PROBLEM DESCRIPTION:
The lines to copy run from the one containing "Hyundai i10 2013" to the end of the records below; repeat them exactly and include nothing else.

GIVEN RECORDS:
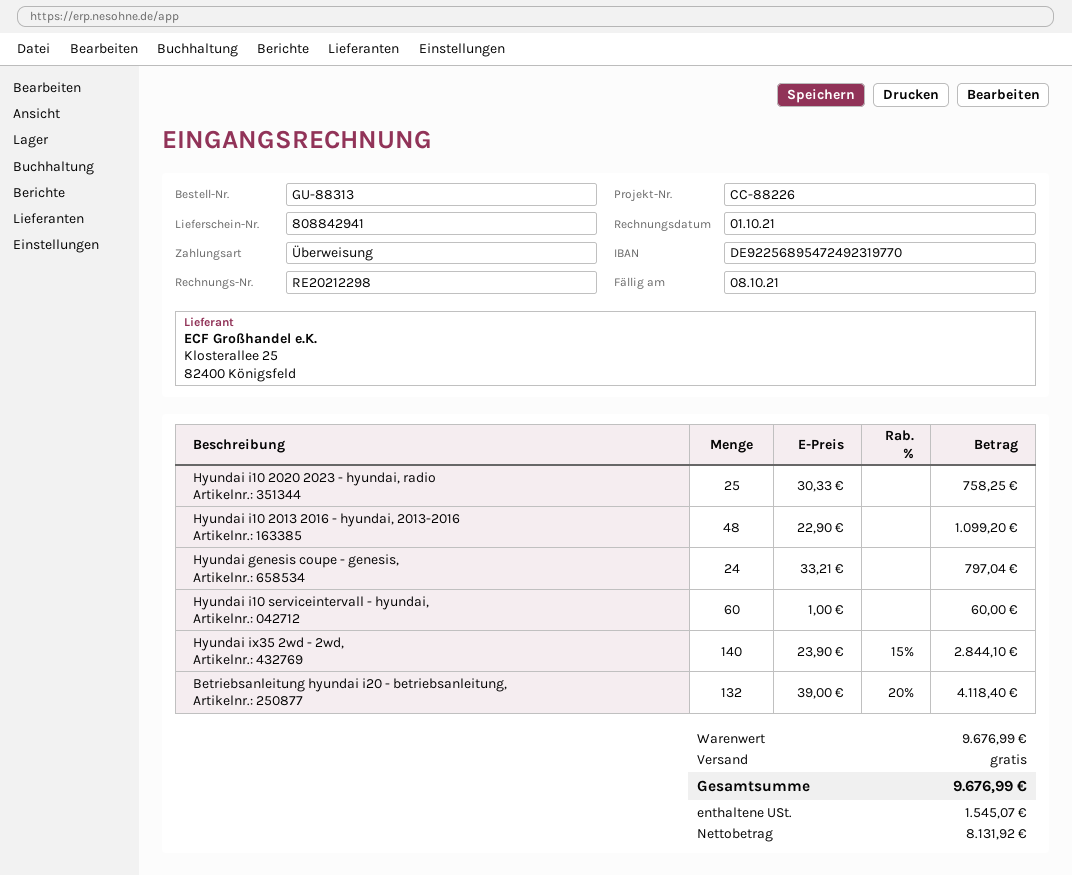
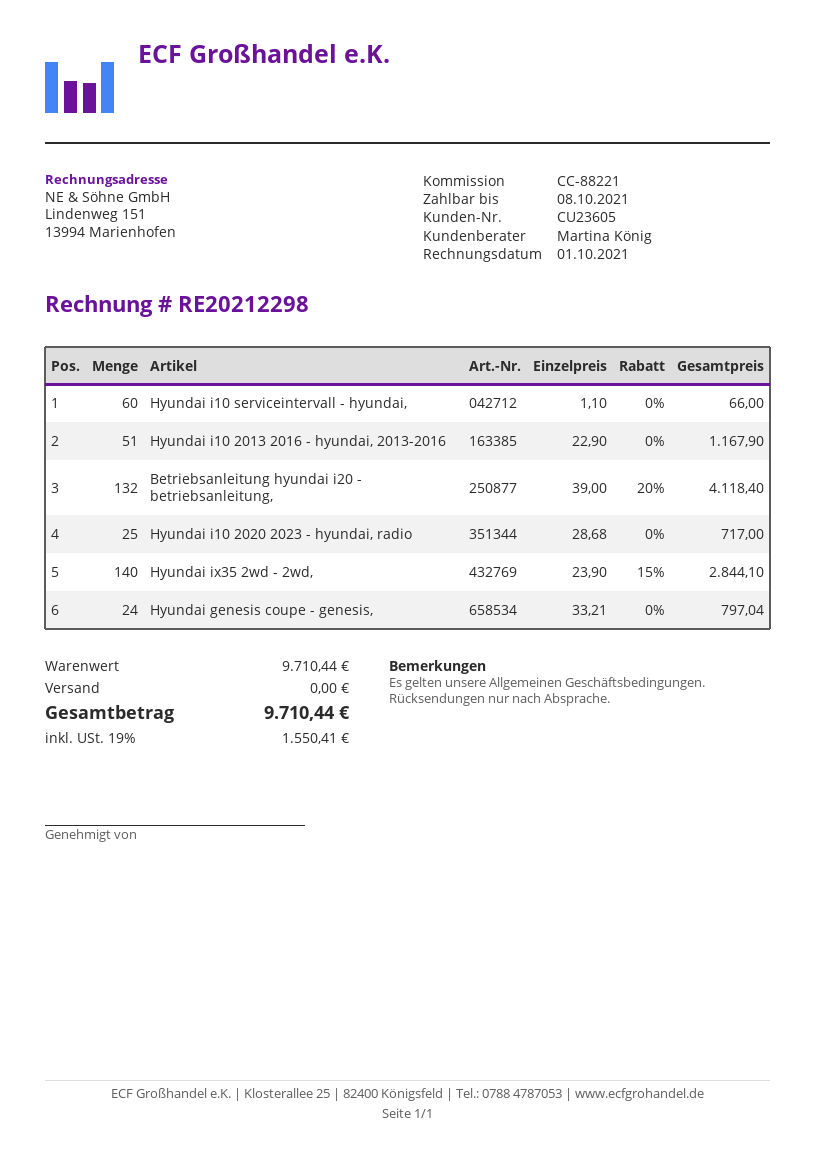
reference: CC-88226 -> CC-88221
Hyundai i10 2020 2023 - hyundai, radio: 25 x 30.33 = 758.25 -> 25 x 28.68 = 717.00
Hyundai i10 2013 2016 - hyundai, 2013-2016: 48 x 22.90 = 1099.20 -> 51 x 22.90 = 1167.90
Hyundai i10 serviceintervall - hyundai,: 60 x 1.00 = 60.00 -> 60 x 1.10 = 66.00
subtotal: 9676.99 -> 9710.44
tax: 1545.07 -> 1550.41
total: 9676.99 -> 9710.44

RESULT OF THIS EXERCISE:
Hyundai i10 2013 2016 - hyundai, 2013-2016: 48 x 22.90 = 1099.20 -> 51 x 22.90 = 1167.90
Hyundai i10 serviceintervall - hyundai,: 60 x 1.00 = 60.00 -> 60 x 1.10 = 66.00
subtotal: 9676.99 -> 9710.44
tax: 1545.07 -> 1550.41
total: 9676.99 -> 9710.44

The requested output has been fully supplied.